ANYONE WHO reads and writes history or economics or science must sometimes wonder what fiction is, where its boundaries are, if they exist at all. The question implies certain distinctions, as between fiction and fact, or, more cautiously, between fiction and nonfiction. I would suggest that, while such distinctions are real, they are also profoundly relative, conditional, and circumstantial. Almost everything we have a name for exists in the universe of time and matter, and should, so it seems to me, be assumed to share certain of their essential qualities, two of these being ineluctability and profound resistance to definition.

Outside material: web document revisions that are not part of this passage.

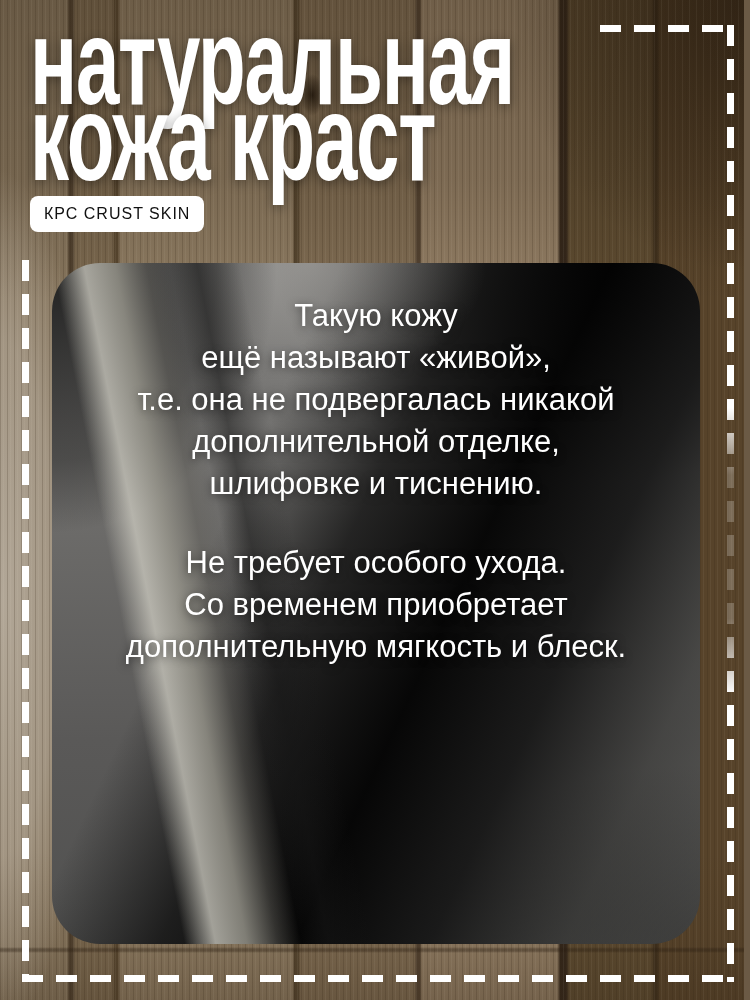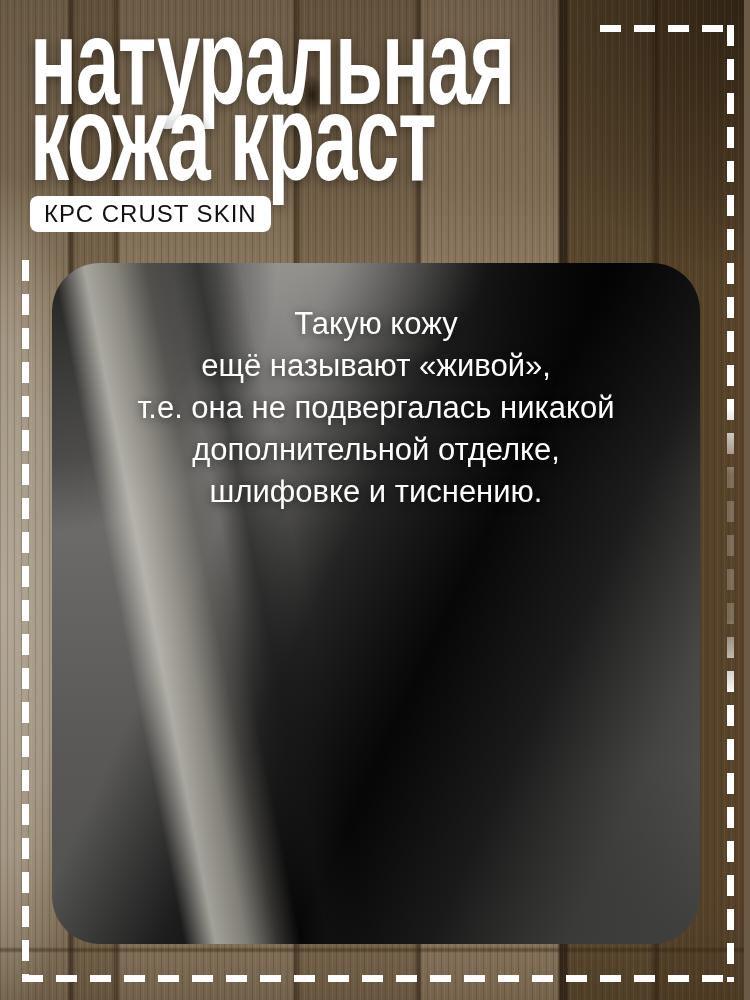--- a/index.html
+++ b/index.html
@@ -84,21 +84,21 @@
     transform-origin: 0 0;
     text-shadow: 0 3px 14px rgba(0,0,0,0.38);
   }
   .title-line1 { top: 1px; }
   .title-line2 { top: 77px; }
   
   .badge {
     position: absolute; left: 30px; top: 196px; z-index: 4;
     background: #ffffff;
     color: #111111;
-    font-size: 24px;
+    font-size: 16px;
     line-height: 22px;
     letter-spacing: 1px;
     padding: 7px 14px;
     border-radius: 8px;
     white-space: nowrap;
   }
   
   .card {
     position: absolute; left: 52px; top: 263px; z-index: 3;
     width: 648px; height: 681px;
@@ -139,21 +139,21 @@
   }
   .card-text {
     position: relative; z-index: 2;
     padding: 32px 10px 0;
     text-align: center;
     color: #ffffff;
     font-size: 31px;
     line-height: 42px;
     text-shadow: 0 2px 8px rgba(0,0,0,0.55);
   }
-  .card-text p { margin: 8px; white-space: pre-line; }
+  .card-text p { margin: 0; white-space: pre-line; }
   .card-text p.p1 { margin-bottom: 37px; }
   .card-text p.p2 { margin-bottom: 45px; }
 </style>
 </head>
 <body>
 
 <div class="canvas">
 
   <div class="wood"></div>
 
@@ -169,16 +169,19 @@
 
   <div class="badge">КРС CRUST SKIN</div>
 
   <div class="card">
     <div class="card-text">
       <p class="p1">Такую кожу
 ещё называют «живой»,
 т.е. она не подвергалась никакой
 дополнительной отделке,
 шлифовке и тиснению.</p>
+      <p class="p3">Не требует особого ухода.
+Со временем приобретает
+дополнительную мягкость и блеск.</p>
     </div>
   </div>
 
 </div>
 
 </body></html>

Yet we have put together among ourselves a rigidly simple account of life in the world, which we honor with the name Reality and which, we now assure one another, must be faced and accepted, even or especially at the cost of those very things which societies we admire are believed by us to value, for example education, the arts, a humane standard of life for the whole of the community. Science fetches back from its explorations mystery upon mystery, yet somehow we feel increasingly sunk in a world of mere things, in a hard-edged Reality that disallows imagination except to exact tribute from it, in portraits which assert its own power and ferocity, or in interludes and recreations which concede by their triviality that only Reality matters. Our present model of the world is a fiction, based on notions of objectivity and of the character and implications of science which are a hundred years out of date. It is based on the flotsam and detritus and also the floor sweepings of all disciplines — psychology, penology, economics, history, all of them. From them it takes its important tone, helpful in magnifying any present obsession. For many of us it is true to say, Reality marks our ballots, even rears our children. It is such a poor contrivance that we would not believe in it for a minute if we did not want to. Yet it flourishes, because it is the servant and gatekeeper of dearer interests, a prized dependent upon which we in fact depend.